(Dataset content begins)

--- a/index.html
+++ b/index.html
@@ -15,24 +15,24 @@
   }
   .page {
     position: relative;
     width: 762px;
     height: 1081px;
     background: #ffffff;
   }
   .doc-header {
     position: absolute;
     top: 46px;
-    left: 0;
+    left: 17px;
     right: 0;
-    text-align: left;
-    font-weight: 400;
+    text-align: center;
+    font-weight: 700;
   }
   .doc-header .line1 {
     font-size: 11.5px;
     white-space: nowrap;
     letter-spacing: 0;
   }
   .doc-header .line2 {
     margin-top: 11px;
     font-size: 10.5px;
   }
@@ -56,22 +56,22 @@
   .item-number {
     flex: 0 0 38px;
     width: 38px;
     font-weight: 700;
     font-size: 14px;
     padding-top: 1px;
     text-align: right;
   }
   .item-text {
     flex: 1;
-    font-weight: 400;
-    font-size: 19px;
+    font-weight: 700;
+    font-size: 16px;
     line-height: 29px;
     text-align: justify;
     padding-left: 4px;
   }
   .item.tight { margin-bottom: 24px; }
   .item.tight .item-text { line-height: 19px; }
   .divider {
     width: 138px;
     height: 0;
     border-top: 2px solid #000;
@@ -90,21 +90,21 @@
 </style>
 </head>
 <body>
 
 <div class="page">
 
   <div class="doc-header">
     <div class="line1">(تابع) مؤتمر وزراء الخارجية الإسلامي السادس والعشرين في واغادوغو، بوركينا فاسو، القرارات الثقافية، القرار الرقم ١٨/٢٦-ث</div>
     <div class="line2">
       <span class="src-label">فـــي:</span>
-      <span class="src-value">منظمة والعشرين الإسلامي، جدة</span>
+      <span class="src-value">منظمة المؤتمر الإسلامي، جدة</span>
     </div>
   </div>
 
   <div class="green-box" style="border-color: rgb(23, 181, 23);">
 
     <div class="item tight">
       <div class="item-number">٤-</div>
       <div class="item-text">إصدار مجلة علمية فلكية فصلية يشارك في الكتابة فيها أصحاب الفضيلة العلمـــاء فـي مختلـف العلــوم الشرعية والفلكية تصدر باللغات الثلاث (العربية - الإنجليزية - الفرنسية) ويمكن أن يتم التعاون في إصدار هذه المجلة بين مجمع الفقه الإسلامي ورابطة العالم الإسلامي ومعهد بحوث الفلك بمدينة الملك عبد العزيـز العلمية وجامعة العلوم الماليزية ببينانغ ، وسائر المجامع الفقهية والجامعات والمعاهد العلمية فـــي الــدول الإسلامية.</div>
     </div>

(Dataset content ends)

What the exercise asks
Your answer should be the whole listing above, repeated exactly as it appears.

Task output
--- a/index.html
+++ b/index.html
@@ -15,24 +15,24 @@
   }
   .page {
     position: relative;
     width: 762px;
     height: 1081px;
     background: #ffffff;
   }
   .doc-header {
     position: absolute;
     top: 46px;
-    left: 0;
+    left: 17px;
     right: 0;
-    text-align: left;
-    font-weight: 400;
+    text-align: center;
+    font-weight: 700;
   }
   .doc-header .line1 {
     font-size: 11.5px;
     white-space: nowrap;
     letter-spacing: 0;
   }
   .doc-header .line2 {
     margin-top: 11px;
     font-size: 10.5px;
   }
@@ -56,22 +56,22 @@
   .item-number {
     flex: 0 0 38px;
     width: 38px;
     font-weight: 700;
     font-size: 14px;
     padding-top: 1px;
     text-align: right;
   }
   .item-text {
     flex: 1;
-    font-weight: 400;
-    font-size: 19px;
+    font-weight: 700;
+    font-size: 16px;
     line-height: 29px;
     text-align: justify;
     padding-left: 4px;
   }
   .item.tight { margin-bottom: 24px; }
   .item.tight .item-text { line-height: 19px; }
   .divider {
     width: 138px;
     height: 0;
     border-top: 2px solid #000;
@@ -90,21 +90,21 @@
 </style>
 </head>
 <body>
 
 <div class="page">
 
   <div class="doc-header">
     <div class="line1">(تابع) مؤتمر وزراء الخارجية الإسلامي السادس والعشرين في واغادوغو، بوركينا فاسو، القرارات الثقافية، القرار الرقم ١٨/٢٦-ث</div>
     <div class="line2">
       <span class="src-label">فـــي:</span>
-      <span class="src-value">منظمة والعشرين الإسلامي، جدة</span>
+      <span class="src-value">منظمة المؤتمر الإسلامي، جدة</span>
     </div>
   </div>
 
   <div class="green-box" style="border-color: rgb(23, 181, 23);">
 
     <div class="item tight">
       <div class="item-number">٤-</div>
       <div class="item-text">إصدار مجلة علمية فلكية فصلية يشارك في الكتابة فيها أصحاب الفضيلة العلمـــاء فـي مختلـف العلــوم الشرعية والفلكية تصدر باللغات الثلاث (العربية - الإنجليزية - الفرنسية) ويمكن أن يتم التعاون في إصدار هذه المجلة بين مجمع الفقه الإسلامي ورابطة العالم الإسلامي ومعهد بحوث الفلك بمدينة الملك عبد العزيـز العلمية وجامعة العلوم الماليزية ببينانغ ، وسائر المجامع الفقهية والجامعات والمعاهد العلمية فـــي الــدول الإسلامية.</div>
     </div>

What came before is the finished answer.